Problem

A mobile gaming studio is A/B testing a new Snakes & Ladders variant for a casual game with millions of daily players. To tune difficulty, the analytics team needs to compute how many dice rolls a player needs at minimum to finish a given board—or determine that the board configuration can trap the player forever.

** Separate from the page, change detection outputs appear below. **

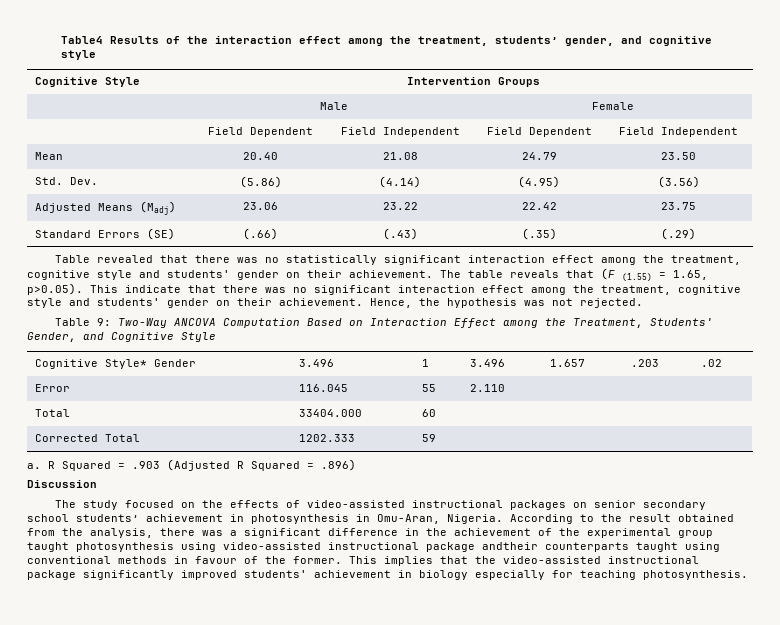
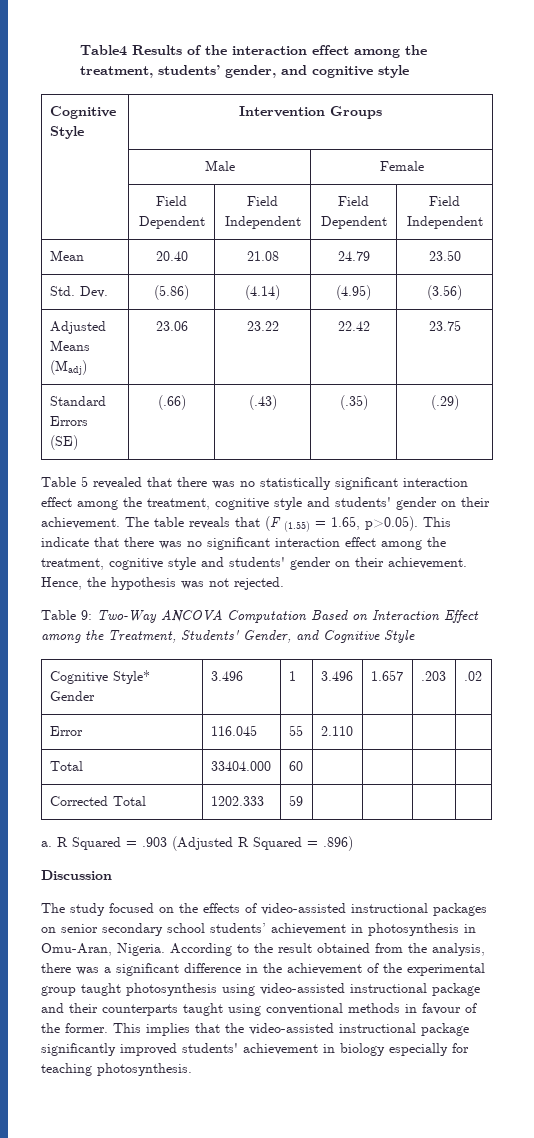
- Table revealed that there was no statistically significant interaction effect among the treatment, cognitive style and students' gender on their achievement.
+ Table 5 revealed that there was no statistically significant interaction effect among the treatment, cognitive style and students' gender on their achievement.
- According to the result obtained from the analysis, there was a significant difference in the achievement of the experimental group taught photosynthesis using video-assisted instructional package andtheir counterparts taught using conventional methods in favour of the former.
+ According to the result obtained from the analysis, there was a significant difference in the achievement of the experimental group taught photosynthesis using video-assisted instructional package and their counterparts taught using conventional methods in favour of the former.

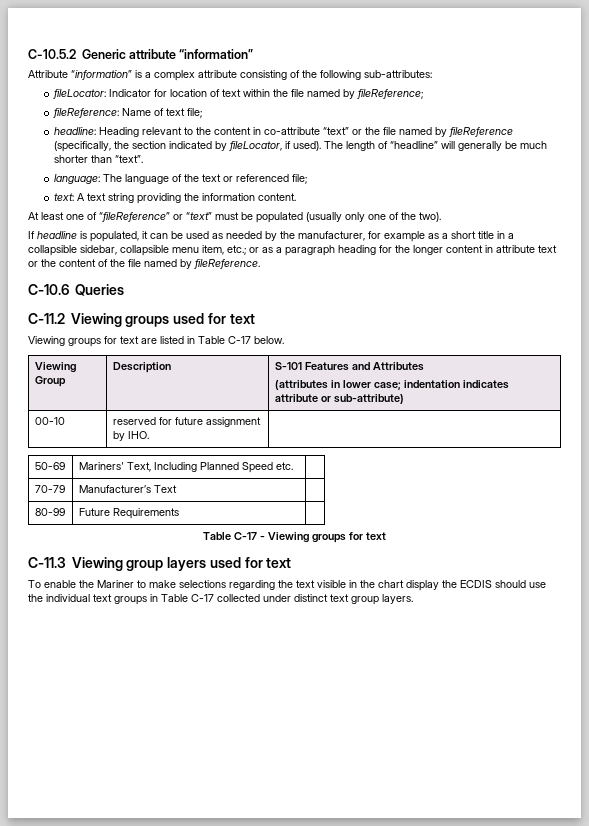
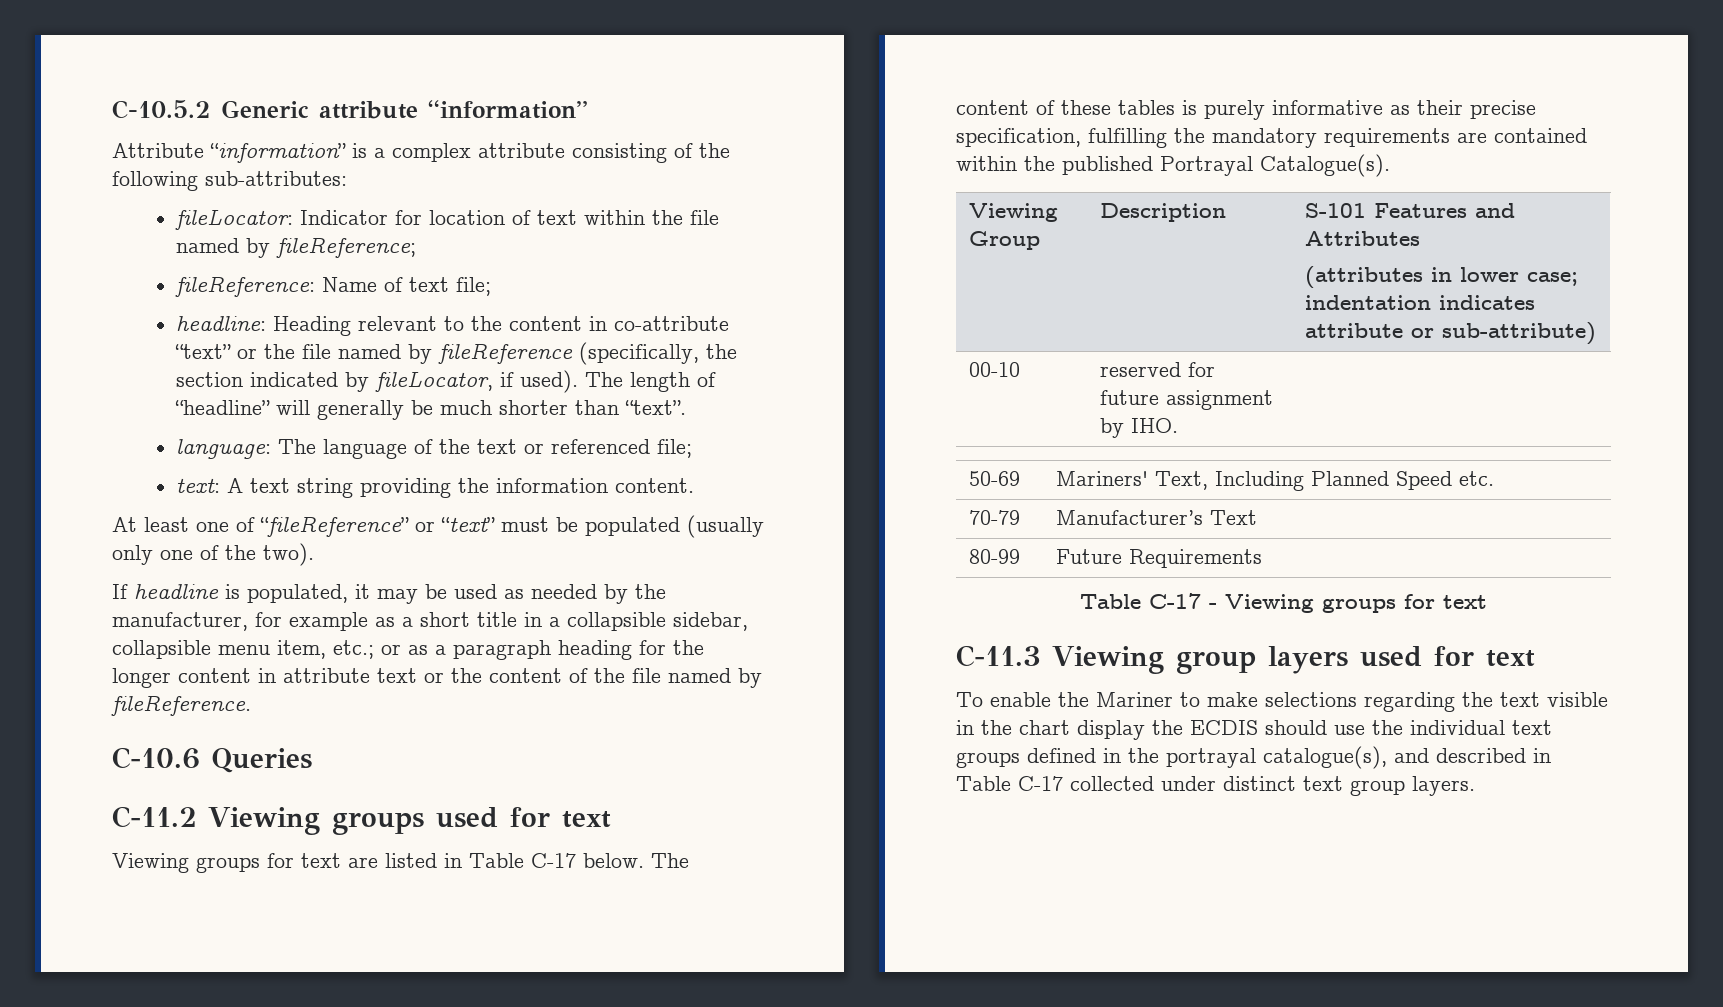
- If headline is populated, it can be used as needed by the manufacturer, for example as a short title in a collapsible sidebar, collapsible menu item, etc.; or as a paragraph heading for the longer content in attribute text or the content of the file named by fileReference.
+ If headline is populated, it may be used as needed by the manufacturer, for example as a short title in a collapsible sidebar, collapsible menu item, etc.; or as a paragraph heading for the longer content in attribute text or the content of the file named by fileReference.
+ The content of these tables is purely informative as their precise specification, fulfilling the mandatory requirements are contained within the published Portrayal Catalogue(s).
- To enable the Mariner to make selections regarding the text visible in the chart display the ECDIS should use the individual text groups in Table C-17 collected under distinct text group layers.
+ To enable the Mariner to make selections regarding the text visible in the chart display the ECDIS should use the individual text groups defined in the portrayal catalogue(s), and described in Table C-17 collected under distinct text group layers.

You are given an n x n integer matrix board representing a Snakes & Ladders board labeled from 1 to n^2 in boustrophedon order (left-to-right on the bottom row, then right-to-left on the next row up, alternating each row).

• You start on square 1.
• On each move, you roll a standard die producing an integer in [1, 6].
• From square s, you may move to s + d only if s + d <= n^2 (overshooting is not allowed).
• After landing on a square, if board[r][c] != -1, you must immediately move to that destination square (a snake or ladder).
• Snakes/ladders apply at most once per move (no chaining).

Task

Return the minimum number of dice rolls required to reach square n^2. If it is impossible to reach n^2, return -1.

Examples

Example 1

• Input: board = [[-1,-1,-1],[-1,9,8],[-1,-1,-1]]
• Output: 1
• Explanation: From square 1, roll 1 to land on square 2, then take the ladder to 9 in the same move.

Example 2

• Input: board = [[-1,-1],[-1,-1]]
• Output: 1
• Explanation: From square 1, roll 3 to land exactly on square 4.

Notes

• Some boards contain cycles (e.g., several squares redirect back to 1). Your solution must avoid infinite loops.
• If every reachable path gets trapped in a cycle and never reaches n^2, the correct answer is -1.